Death certificates are more art than science. They also vary by State. They also are intended for public health and not just explaining a specific persons death.

I would need to see the actual certificate to answer your question.

A generic DC, it’s immediate cause (minutes). Which was caused by (days). Which was caused by (months). With some additional underlying contributing factors (months/years).

With a heart attack, that would be immediate cause (mins) and sometimes enough (ie not caused by pneumonia or anything). The underlying factor would be Alzheimer’s if it actually caused plaque buildup.
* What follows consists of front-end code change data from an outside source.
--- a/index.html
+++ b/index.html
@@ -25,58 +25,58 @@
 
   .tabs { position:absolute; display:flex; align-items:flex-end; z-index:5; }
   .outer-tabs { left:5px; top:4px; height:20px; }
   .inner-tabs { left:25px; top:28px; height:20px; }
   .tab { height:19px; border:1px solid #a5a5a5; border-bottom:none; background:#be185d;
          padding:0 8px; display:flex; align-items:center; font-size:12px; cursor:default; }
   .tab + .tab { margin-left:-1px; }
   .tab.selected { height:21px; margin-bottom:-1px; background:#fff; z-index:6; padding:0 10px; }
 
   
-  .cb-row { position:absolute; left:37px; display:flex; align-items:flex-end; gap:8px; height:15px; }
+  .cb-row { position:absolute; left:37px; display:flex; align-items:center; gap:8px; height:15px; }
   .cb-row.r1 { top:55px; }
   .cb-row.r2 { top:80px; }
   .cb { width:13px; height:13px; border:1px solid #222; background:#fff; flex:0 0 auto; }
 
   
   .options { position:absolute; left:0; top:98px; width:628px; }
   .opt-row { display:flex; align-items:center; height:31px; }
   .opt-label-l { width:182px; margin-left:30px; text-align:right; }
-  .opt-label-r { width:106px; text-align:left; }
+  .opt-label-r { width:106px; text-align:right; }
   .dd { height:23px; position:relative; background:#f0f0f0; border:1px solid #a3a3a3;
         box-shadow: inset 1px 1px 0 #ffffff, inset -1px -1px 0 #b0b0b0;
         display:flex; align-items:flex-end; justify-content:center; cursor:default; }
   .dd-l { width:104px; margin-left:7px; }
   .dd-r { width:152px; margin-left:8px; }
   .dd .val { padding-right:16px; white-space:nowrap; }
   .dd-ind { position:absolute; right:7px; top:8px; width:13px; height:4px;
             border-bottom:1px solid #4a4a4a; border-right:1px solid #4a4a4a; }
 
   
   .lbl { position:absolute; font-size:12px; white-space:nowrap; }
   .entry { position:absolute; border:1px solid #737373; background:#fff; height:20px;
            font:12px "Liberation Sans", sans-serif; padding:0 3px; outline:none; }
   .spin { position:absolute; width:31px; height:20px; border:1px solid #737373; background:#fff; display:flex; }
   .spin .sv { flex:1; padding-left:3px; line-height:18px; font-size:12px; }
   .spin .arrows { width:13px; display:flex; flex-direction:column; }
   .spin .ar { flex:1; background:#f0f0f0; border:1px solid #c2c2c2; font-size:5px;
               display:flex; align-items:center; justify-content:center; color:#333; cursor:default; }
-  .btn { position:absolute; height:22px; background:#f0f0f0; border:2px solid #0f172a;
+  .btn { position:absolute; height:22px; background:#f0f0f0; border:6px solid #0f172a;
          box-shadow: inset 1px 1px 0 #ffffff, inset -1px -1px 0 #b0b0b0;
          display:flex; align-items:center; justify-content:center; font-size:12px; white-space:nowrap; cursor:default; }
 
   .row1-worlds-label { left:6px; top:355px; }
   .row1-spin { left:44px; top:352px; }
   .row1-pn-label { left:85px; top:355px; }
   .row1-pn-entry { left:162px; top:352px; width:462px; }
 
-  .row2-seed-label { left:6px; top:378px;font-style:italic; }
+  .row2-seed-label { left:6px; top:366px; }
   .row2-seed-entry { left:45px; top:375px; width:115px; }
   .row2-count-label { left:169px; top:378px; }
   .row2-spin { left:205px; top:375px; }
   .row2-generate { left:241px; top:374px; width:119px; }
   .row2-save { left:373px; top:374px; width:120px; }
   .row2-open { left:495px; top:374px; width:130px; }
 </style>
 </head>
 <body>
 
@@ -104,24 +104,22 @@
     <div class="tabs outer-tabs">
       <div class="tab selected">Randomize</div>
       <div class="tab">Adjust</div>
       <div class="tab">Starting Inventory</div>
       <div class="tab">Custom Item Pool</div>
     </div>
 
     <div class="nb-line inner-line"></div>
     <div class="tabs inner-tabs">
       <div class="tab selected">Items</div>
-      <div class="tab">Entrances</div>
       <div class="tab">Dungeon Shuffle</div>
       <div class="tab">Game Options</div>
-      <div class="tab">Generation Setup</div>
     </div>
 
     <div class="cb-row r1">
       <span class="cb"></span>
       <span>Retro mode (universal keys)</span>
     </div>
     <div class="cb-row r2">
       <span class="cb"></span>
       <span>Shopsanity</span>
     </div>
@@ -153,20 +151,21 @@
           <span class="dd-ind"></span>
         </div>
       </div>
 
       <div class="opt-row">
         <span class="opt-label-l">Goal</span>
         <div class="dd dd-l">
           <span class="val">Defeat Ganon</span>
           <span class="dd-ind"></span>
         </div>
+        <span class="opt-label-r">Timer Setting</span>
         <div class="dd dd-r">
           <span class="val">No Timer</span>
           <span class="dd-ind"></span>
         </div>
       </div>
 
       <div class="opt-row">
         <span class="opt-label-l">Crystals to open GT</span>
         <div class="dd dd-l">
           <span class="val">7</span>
But when you think about it, technically, everyone dies from heart failure (when your heart stops you go from living to dead). So it’s not helpful to always put that. What’s helpful is what causes your body to start shutting down and the underlying conditions that caused that process. That’s the art/public health angle - collecting data to prevent it in the future.

Didn’t mean for this to be long. Here, His wife died and his heart couldn’t take it. The rest is educated guesses.

The final report is more saddening than I could have imagined. How awful would it have been for Gene to be wandering the house for all those days, perhaps not cognizant enough to understand that his dear wife had passed?

What a shitty end to otherwise outstanding lives, both of them.

Yes, this all makes me very sad. Also, the poor dog trapped in the crate. I’m older than my wife, and also more at risk of dying, so I hope that when I go she is fully functional and able to go on. Or, better yet, we both die in some event (she agrees with this). Sorry, these are freaking morbid thoughts but this thread brings them about.

It could also be that he was on daily heart meds that his wife gave him and once she was gone, there was no one to give him his pills so his condition worsened.

This is really sad.

It also makes a lot of sense that the children may have not called that much if he had Alzheimer’s. The children were from his previous marriage.

Hanta virus can cause a fairly sudden death.

In my experience, people caring for a spouse with dementia can really resist taking their own illness seriously, they can be irrationally guilty getting any help, additionally, someone with dementia can be quite frightened of strangers, hostile even violent to anyone else.

So yeah, she dismissed her symptoms until it was too late, and he wandered around the house until he collapsed is a very plausible scenario.

What an unexpected ending to a tragic story. Of all the possible causes of this tragedy, I would never have guessed hantavirus.

Rodents carry disease at the best of times, but deer mice are the worst, even though hantavirus is very rare. I’m reminded of the untimely death of this beautiful young mother of two in Saskatchewan some years ago: She got hantavirus after cleaning out the garage in her family’s rural home south of Regina which apparently had many droppings from deer mice. The disease is so rare that she was misdiagnosed several times until it was too late.